In terms of what I've been doing since I got back from DC: I've been working on implementing Hong's nearest neighbor loss in TensorFlow. I lost some time because of my own misunderstanding of the thresholding that I want to put into writing here for clarity.

The "big" idea behind nearest neighbor loss is that we don't want to force all of the images in a class to project to the same place (in the hotels in particular, doing this is problematic! We're forcing the network to learn a representation that pushes bedrooms and bathrooms, or rooms from pre/post renovations to the same place!) So instead, we're going to say that we just want each image to be close to one of the other images in its class.

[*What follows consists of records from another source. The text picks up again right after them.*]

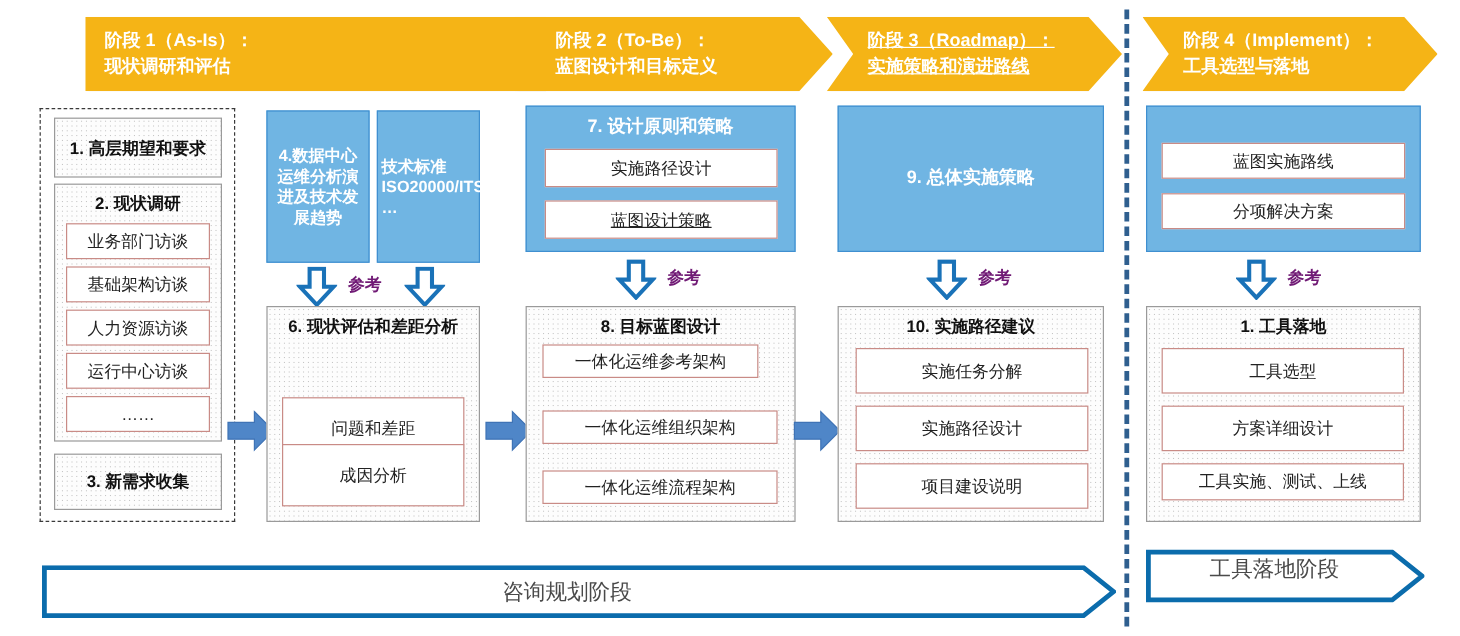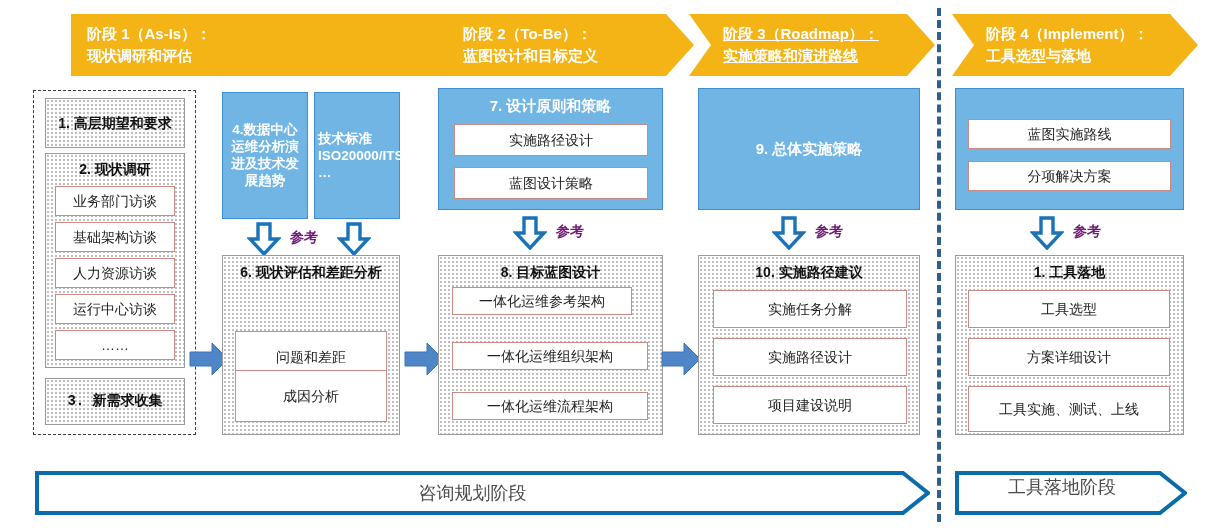--- a/index.html
+++ b/index.html
@@ -167,7 +167,7 @@
   <div class="panel-title white" style="position:absolute;left:0;top:8px;width:100%;font-size:15px;">7. 设计原则和策略</div>
 </div>
 <div class="redbox" style="left:454px;top:124px;width:194px;height:32px;">实施路径设计</div>
-<div class="redbox" style="left:454px;top:167px;width:194px;height:32px;">蓝图设计策略</div>
+<div class="redbox" style="left:454px;top:167px;width:194px;height:32px;text-decoration:underline;">蓝图设计策略</div>
 
 <div class="darrow" style="left:513px;top:216px;">
   <svg width="34" height="34" viewBox="0 0 34 34" aria-hidden="true">

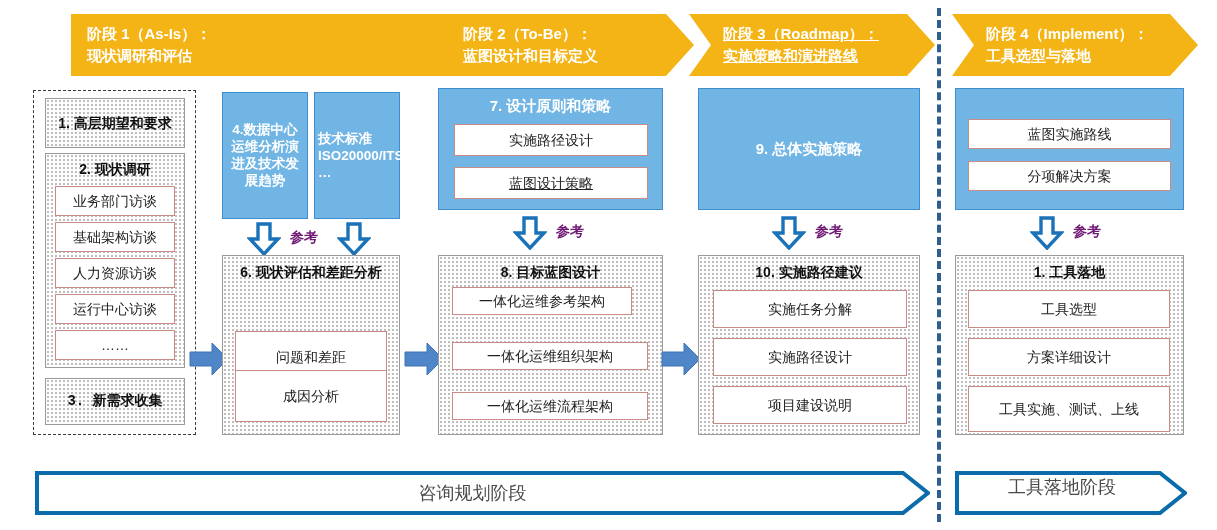--- a/index.html
+++ b/index.html
@@ -122,7 +122,7 @@
 <div class="redbox" style="left:55px;top:294px;width:120px;height:30px;">运行中心访谈</div>
 <div class="redbox" style="left:55px;top:330px;width:120px;height:30px;">……</div>
 
-<div class="graybox" style="left:45px;top:378px;width:140px;height:47px;font-family:Liberation Mono, monospace;">
+<div class="graybox" style="left:45px;top:378px;width:140px;height:47px;">
   <span>3. 新需求收集</span>
 </div>
 

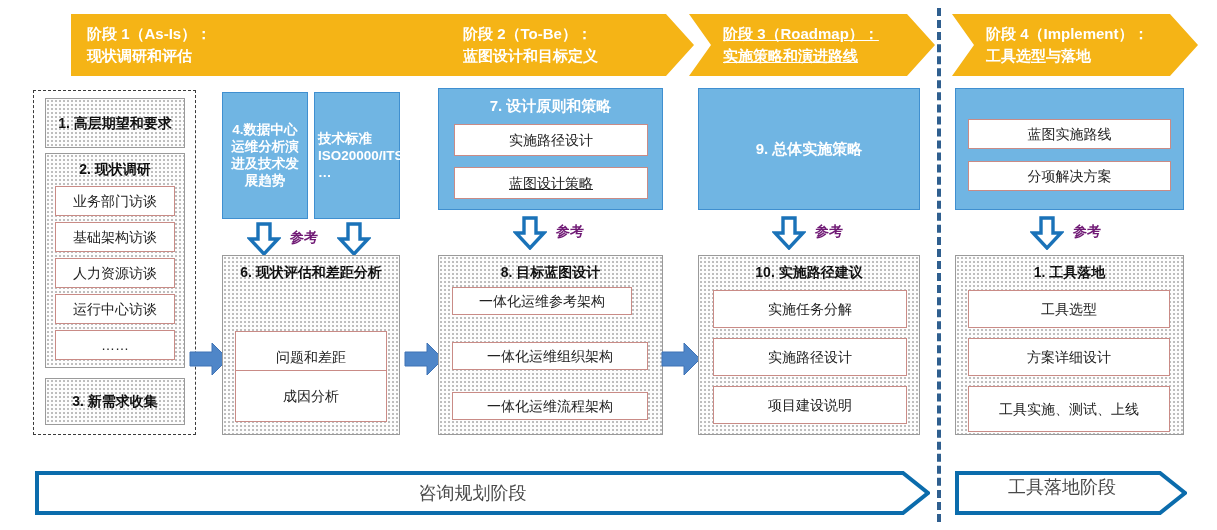--- a/index.html
+++ b/index.html
@@ -225,7 +225,7 @@
 </div>
 <div class="redbox" style="left:968px;top:290px;width:202px;height:38px;">工具选型</div>
 <div class="redbox" style="left:968px;top:338px;width:202px;height:38px;">方案详细设计</div>
-<div class="redbox" style="left:968px;top:386px;width:202px;height:46px;">工具实施、测试、上线</div>
+<div class="redbox" style="left:968px;top:386px;width:202px;height:31px;">工具实施、测试、上线</div>
 
 <div class="botbanner" style="left:35px;top:471px;width:895px;height:44px;">
   <svg width="895" height="44" viewBox="0 0 895 44" preserveAspectRatio="none" aria-hidden="true" style="position:absolute;left:0;top:0;">

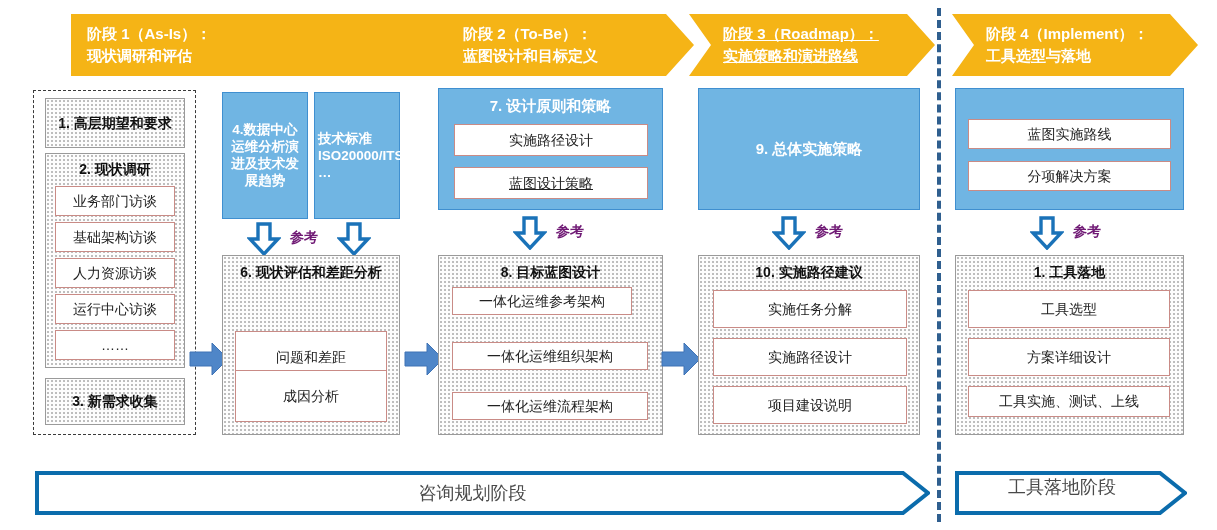--- a/index.html
+++ b/index.html
@@ -234,7 +234,7 @@
   <div class="lbl" style="padding-right:20px;">咨询规划阶段</div>
 </div>
 
-<div class="botbanner" style="left:955px;top:471px;width:232px;height:31px;">
+<div class="botbanner" style="left:955px;top:458px;width:232px;height:31px;">
   <svg width="232" height="44" viewBox="0 0 232 44" preserveAspectRatio="none" aria-hidden="true" style="position:absolute;left:0;top:0;">
     <polygon points="2,2 205,2 230,22 205,42 2,42" fill="#ffffff" stroke="#0b6cac" stroke-width="4" stroke-linejoin="miter" vector-effect="non-scaling-stroke"></polygon>
   </svg>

To actually implement this, we create batches with K classes, and N images per class (somewhere around 10 images). Then to calculate the loss, we find the pairwise distance between each feature vector in the batch. This is all the same as what I've been doing previously for batch hard triplet loss, where you average over every possible pair of positive and negative images in the batch, but now instead of doing that, for each image, we select the single most similar positive example, and the most similar negative example.

Hong then has an additional thresholding step that improves training convergence and test accuracy, and which is where I got confused in my implementation. On the negative side (images from different classes), we check to see if the negative examples are already far enough away from each other. If it is, we don't need to keep trying to push it away. So any negative examples below the threshold get ignored. That's easy enough.

On the positive side (images from the same class), I was implementing the typical triplet loss version of the threshold, which says: "if the positive examples are already close enough together, don't worry about continuing to push them together." But that's not the threshold Hong is implementing, and not the one that fits the model of "don't force everything from the same class together". What we actually want is the exact opposite of that: "if the positive examples are already far enough apart, don't waste time pushing them closer together."

I've now fixed this issue, but still have some sort of implementation bug -- as I train, everything is collapsing to a single point in high dimensional space. Debugging conv nets is fun!

I am curious if there's some combination of these thresholds that might be even better -- should we only be worrying about pushing together positive pairs that have similarity (dot products of L2-normalized feature vectors) between .5 and .8 for example?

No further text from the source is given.